‘’Le président de la République est en train d’achever son deuxième mandat. Pour ce qui est de sa candidature, j’ai toujours dit qu’il y a deux conditions. La première, c’est la condition légale, est-ce que la loi l’autorise ? Deuxièmement, la condition personnelle. Pour le moment, il ne nous a rien dit’’, a assuré Souleymane Keita, interrogé dimanche dans le Débat africain sur RFI.
Il précise qu’au sein du parti au pouvoir, ‘’nous avons l’habitude d’organiser des conventions.
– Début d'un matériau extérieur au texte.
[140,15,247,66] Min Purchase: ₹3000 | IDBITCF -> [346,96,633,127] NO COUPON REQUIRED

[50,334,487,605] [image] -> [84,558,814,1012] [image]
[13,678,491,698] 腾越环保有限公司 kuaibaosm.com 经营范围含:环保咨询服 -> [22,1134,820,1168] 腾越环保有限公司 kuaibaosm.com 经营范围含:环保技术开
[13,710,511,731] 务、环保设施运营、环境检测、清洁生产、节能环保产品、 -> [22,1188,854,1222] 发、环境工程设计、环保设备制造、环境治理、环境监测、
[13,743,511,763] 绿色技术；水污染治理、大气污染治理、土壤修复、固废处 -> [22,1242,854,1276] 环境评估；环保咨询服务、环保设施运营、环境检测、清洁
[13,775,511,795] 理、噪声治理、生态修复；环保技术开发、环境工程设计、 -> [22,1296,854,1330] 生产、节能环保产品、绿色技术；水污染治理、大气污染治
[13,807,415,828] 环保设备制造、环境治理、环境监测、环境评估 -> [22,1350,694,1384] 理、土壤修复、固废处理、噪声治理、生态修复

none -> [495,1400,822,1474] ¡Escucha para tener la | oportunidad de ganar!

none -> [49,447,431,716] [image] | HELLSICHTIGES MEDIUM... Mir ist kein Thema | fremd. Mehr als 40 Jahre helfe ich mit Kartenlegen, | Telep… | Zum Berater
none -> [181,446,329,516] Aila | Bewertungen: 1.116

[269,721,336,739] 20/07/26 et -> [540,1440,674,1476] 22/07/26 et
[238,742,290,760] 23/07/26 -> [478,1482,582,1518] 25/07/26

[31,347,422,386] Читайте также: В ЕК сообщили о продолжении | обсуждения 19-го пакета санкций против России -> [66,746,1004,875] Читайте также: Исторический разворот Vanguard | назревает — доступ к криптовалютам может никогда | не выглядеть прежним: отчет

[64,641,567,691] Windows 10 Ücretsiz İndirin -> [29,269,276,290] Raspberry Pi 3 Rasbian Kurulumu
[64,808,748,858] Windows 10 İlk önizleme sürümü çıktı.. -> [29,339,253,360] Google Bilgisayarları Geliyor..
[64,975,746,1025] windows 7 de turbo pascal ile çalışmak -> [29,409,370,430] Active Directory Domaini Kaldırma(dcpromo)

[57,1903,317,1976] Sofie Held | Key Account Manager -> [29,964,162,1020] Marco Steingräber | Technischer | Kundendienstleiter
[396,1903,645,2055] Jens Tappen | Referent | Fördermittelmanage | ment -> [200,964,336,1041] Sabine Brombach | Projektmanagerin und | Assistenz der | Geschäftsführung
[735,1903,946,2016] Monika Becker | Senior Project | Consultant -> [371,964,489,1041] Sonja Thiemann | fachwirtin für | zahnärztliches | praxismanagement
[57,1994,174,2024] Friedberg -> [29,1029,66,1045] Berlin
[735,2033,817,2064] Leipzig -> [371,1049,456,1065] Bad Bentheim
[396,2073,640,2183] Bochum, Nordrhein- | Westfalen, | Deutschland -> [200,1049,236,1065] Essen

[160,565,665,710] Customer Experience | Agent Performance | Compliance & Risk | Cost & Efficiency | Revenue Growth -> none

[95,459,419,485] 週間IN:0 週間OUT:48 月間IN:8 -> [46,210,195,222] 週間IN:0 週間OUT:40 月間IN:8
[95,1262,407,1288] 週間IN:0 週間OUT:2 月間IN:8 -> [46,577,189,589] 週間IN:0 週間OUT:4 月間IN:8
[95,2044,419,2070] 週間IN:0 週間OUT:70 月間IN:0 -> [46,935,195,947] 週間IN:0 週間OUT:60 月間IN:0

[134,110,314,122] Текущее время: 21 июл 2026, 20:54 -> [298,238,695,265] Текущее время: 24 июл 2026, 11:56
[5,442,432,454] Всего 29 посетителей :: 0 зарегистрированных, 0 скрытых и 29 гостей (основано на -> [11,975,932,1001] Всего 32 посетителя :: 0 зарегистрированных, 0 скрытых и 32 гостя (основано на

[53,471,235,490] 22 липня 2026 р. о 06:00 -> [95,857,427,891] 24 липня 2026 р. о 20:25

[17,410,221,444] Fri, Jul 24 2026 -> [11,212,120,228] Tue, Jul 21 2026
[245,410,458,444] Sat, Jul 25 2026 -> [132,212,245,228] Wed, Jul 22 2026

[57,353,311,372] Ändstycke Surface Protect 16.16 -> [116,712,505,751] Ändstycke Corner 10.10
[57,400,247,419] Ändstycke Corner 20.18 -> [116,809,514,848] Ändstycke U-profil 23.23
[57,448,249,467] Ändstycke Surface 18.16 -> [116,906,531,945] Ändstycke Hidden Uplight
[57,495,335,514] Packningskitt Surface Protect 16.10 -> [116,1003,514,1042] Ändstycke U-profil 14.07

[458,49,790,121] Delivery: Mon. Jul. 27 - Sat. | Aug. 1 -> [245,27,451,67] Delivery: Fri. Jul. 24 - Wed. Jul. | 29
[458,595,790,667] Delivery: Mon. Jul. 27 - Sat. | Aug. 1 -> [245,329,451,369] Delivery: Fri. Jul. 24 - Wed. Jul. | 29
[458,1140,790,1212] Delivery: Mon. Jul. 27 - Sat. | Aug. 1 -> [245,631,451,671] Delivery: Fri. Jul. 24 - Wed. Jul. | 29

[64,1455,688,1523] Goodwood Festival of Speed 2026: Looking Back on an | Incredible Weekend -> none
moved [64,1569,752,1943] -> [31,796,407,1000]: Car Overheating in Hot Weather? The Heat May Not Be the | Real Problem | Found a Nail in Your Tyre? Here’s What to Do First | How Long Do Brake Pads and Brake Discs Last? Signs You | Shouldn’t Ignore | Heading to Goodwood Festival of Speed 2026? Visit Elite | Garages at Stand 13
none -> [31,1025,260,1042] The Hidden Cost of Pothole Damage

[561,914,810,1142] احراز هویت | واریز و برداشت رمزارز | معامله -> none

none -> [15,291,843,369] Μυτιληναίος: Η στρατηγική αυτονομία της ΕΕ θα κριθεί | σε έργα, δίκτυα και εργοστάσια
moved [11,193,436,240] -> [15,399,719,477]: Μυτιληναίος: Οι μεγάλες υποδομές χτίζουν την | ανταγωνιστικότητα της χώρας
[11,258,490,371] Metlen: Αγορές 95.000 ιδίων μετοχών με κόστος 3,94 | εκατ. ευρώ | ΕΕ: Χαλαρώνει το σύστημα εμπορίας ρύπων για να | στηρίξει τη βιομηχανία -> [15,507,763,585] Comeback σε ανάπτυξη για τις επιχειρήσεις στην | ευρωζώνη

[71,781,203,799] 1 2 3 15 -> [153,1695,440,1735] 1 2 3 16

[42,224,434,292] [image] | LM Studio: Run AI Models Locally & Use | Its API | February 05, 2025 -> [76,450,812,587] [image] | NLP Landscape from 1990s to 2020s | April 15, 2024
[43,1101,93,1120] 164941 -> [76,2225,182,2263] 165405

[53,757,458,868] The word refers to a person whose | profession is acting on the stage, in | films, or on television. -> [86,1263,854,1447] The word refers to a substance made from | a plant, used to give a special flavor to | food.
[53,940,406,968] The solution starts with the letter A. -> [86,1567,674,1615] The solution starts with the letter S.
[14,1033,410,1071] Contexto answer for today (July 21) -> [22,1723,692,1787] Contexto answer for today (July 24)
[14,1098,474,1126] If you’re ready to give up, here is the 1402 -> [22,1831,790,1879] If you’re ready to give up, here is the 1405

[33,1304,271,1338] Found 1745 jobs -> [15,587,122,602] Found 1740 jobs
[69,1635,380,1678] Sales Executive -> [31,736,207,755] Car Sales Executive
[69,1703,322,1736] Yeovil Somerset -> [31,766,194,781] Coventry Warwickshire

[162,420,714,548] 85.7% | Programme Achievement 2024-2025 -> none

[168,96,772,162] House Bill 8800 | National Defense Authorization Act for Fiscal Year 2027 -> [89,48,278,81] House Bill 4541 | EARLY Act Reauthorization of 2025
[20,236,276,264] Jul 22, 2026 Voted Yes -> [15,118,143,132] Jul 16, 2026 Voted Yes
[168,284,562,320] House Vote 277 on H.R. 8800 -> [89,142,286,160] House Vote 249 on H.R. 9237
C’est là que le parti peut se prononcer sur qui est candidat ou non’’.
Cet ancien conseiller à la présidence de la République, élu député à l’assemblée nationale à l’issue du scrutin du 22 mars, rassure que la main tendue du chef de l’Etat à l’opposition pour un dialogue politique inclusif est sincère.
‘’Depuis pratiquement 2010, on nous a même accusés de vouloir gouverner le pays par consensus, tellement que le président tient à l’inclusivité dans toutes les décisions importantes dans la vie de la nation. La main tendue le reste, tout peut se discuter’’, a-t-il rassuré.
Il accuse cependant les opposants d’avoir ‘’fait de la violence sa méthode de travail. Sinon, comment voulez-vous que les gens prennent des armes de chasse pour aller empêcher d’autres guinéens de voter et tirer sur eux ? On a même voulu faire exploser des citernes à Conakry uniquement pour que l’élection n’ait pas lieu le 22 mars’’.